Americans woke up on Nov. 9 to discover there wasn’t an opposition party precisely when it was most desired. The Democratic Party is now an easily surmountable minority in the Senate, House of Representatives, and is entirely absent in twenty-four state governments. As my colleague Martin Longman has repeatedly pointed out, the GOP control of state legislatures rendered, via Karl Rove’s redistricting plan, a nearly invincible (and totally undemocratic and unrepresentative) Republican majority in the House of Representatives. This snapshot gives the false impression that the GOP is a well-oiled, highly disciplined machine. But that’s about as true as Trump’s description of his own administration. In fact, as National Review editor Jonah Goldberg pointed out last year, the fact a non-Republican was blabbing his way to the GOP nomination amid a comically crowded field and a non-Democrat socialist was threatening to usurp the “inevitable” candidate who was the literal living embodiment of the Democratic establishment unequivocally demonstrated that both major parties have probably never been as institutionally weak as they are now. Real power now resides with PACs, individual donors, and individual personalities.

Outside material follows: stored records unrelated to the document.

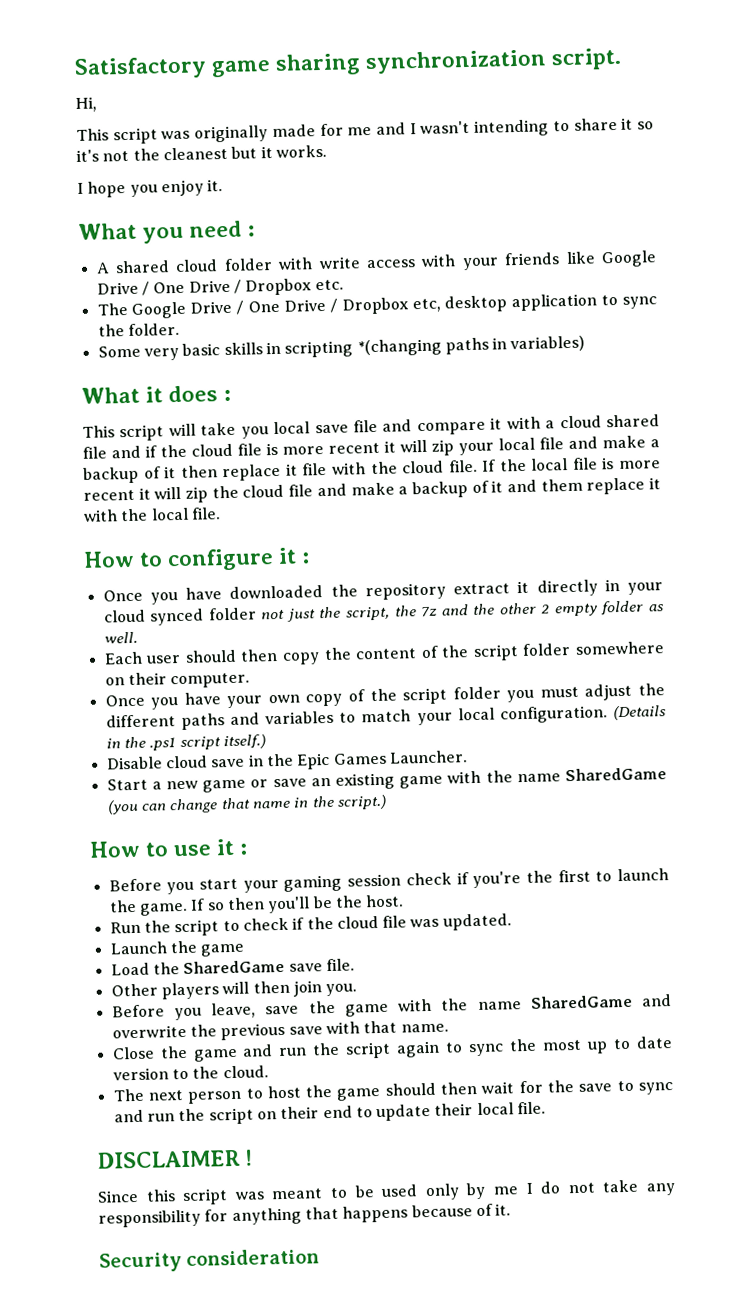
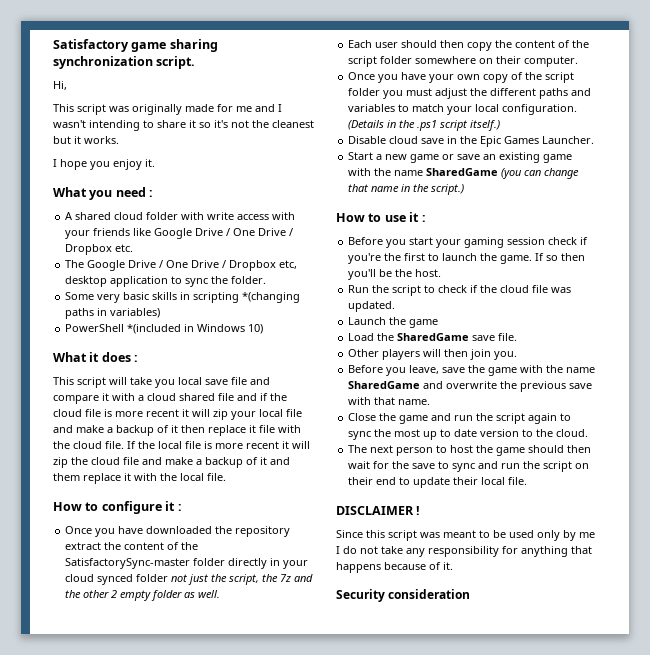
(586, 344) none -> [65,324,264,334] // PowerShell *(included in Windows 10)
[517,580,530,594] it -> [104,542,199,550] [65,558,226,569] the content of the SatisfactorySync-master folder

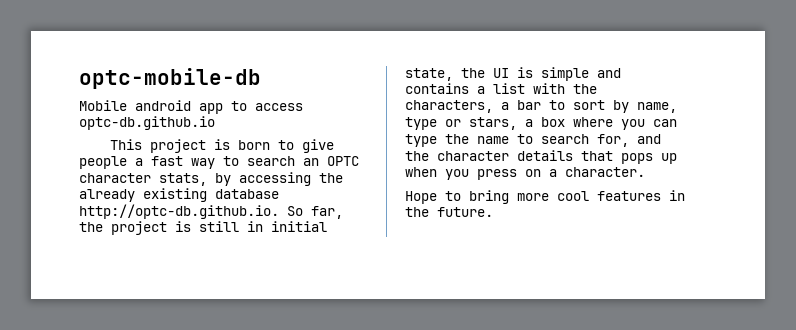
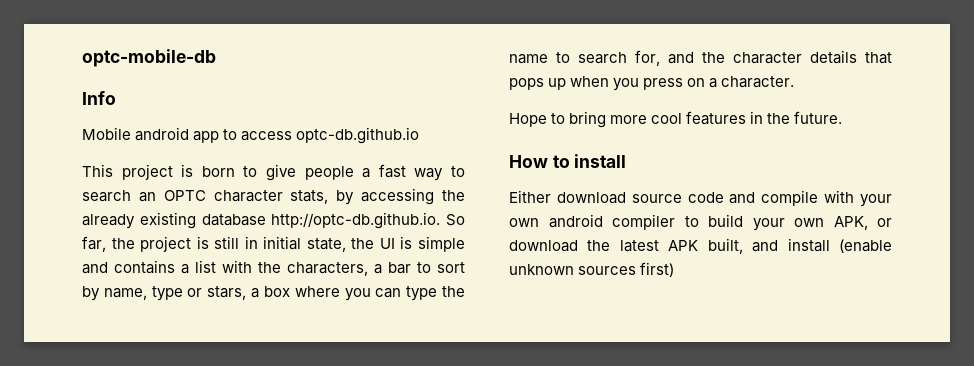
(261, 78) none -> [82,91,116,105] // Info
(493, 212) none -> [509,154,627,168] [509,190,893,207] [509,214,892,231] [509,238,893,254] [509,262,675,277] // How to install // Either download source code and compile with your own android compiler to build your own APK, or download the latest APK built, and install (enable unknown sources first)

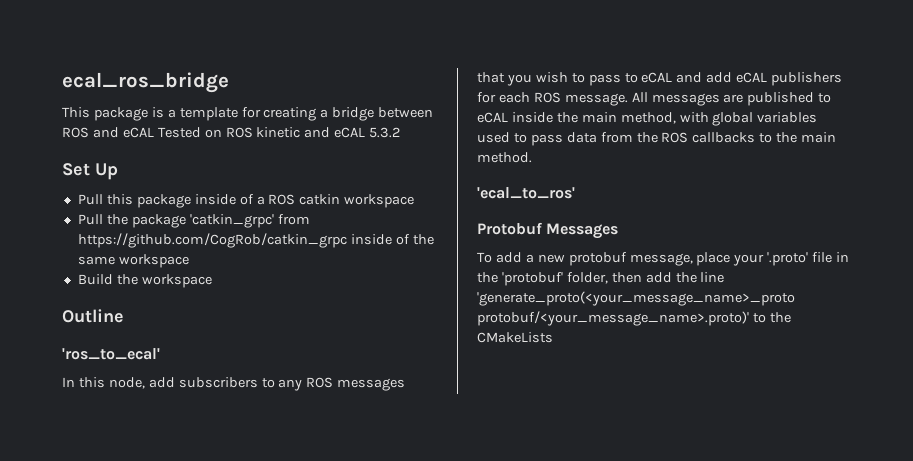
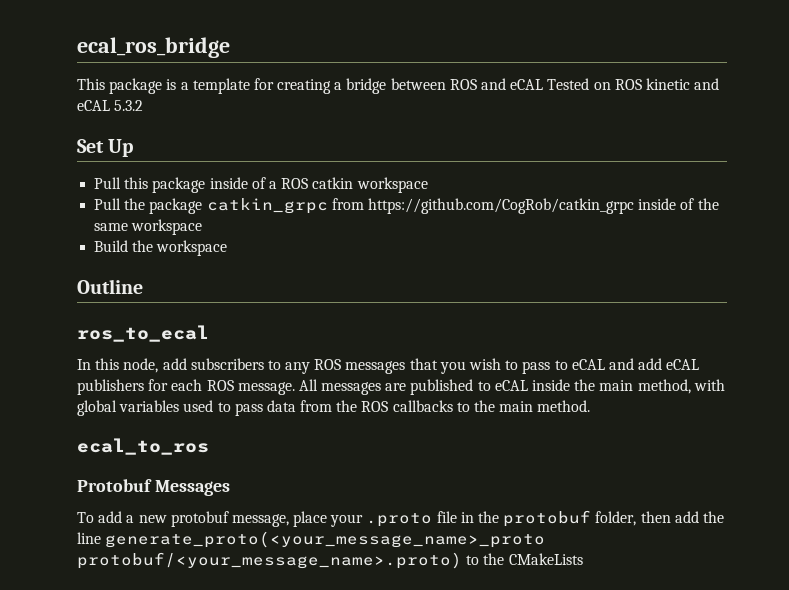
[189,214,274,228] 'catkin_grpc' -> [206,198,328,214] catkin_grpc
[62,348,160,360] 'ros_to_ecal' -> [77,325,209,342] ros_to_ecal
[477,187,575,199] 'ecal_to_ros' -> [77,438,209,455] ecal_to_ros
[767,252,809,266] '.proto' -> [366,513,433,527] .proto
[501,272,563,286] 'protobuf' -> [503,510,592,527] protobuf
[477,291,795,306] [477,311,749,326] 'generate_proto(<your_message_name>_proto protobuf/<your_message_name>.proto)' -> [105,531,546,548] [77,552,462,569] generate_proto(<your_message_name>_proto protobuf/<your_message_name>.proto)

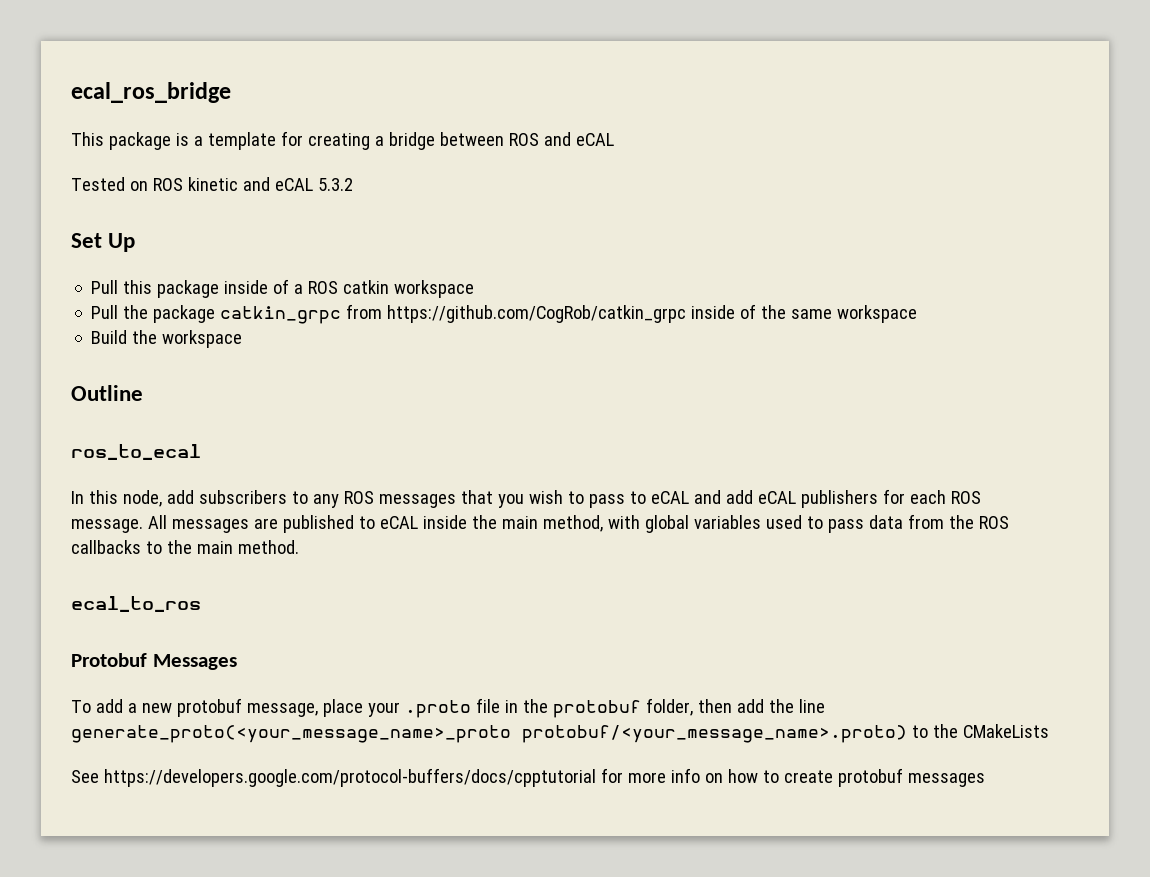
(544, 84) none -> (614, 139) //
(583, 559) none -> [71,768,985,787] // See https://developers.google.com/protocol-buffers/docs/cpptutorial for more info on how to create protobuf messages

Supporters of Bernie Sanders may beg to differ. Wikileaks, working in conjunction with Russian intelligence, published stolen emails that clearly demonstrated that the DNC, led at the time by Rep. Debbie Wasserman-Schultz, was actively working to bolster Clinton and derail Sanders during the primaries. Her successor, Donna Brazile, was apparently in on the scheme; further stolen emails revealed that while working as an analyst at CNN she tipped off the Clinton campaign about likely questions for a CNN-sponsored primary debate. CNN quickly cut ties with Brazile, but the DNC kept her on, further angering Sanders supporters. That wasn’t the end of it. The day before the general election, Brazile, rather than attacking Trump, gratuitously insulted Sanders supporters in a radio interview by refusing to apologize for her behavior and adding, “if I had to do it all over again, I would know a hell of a lot more about cybersecurity.”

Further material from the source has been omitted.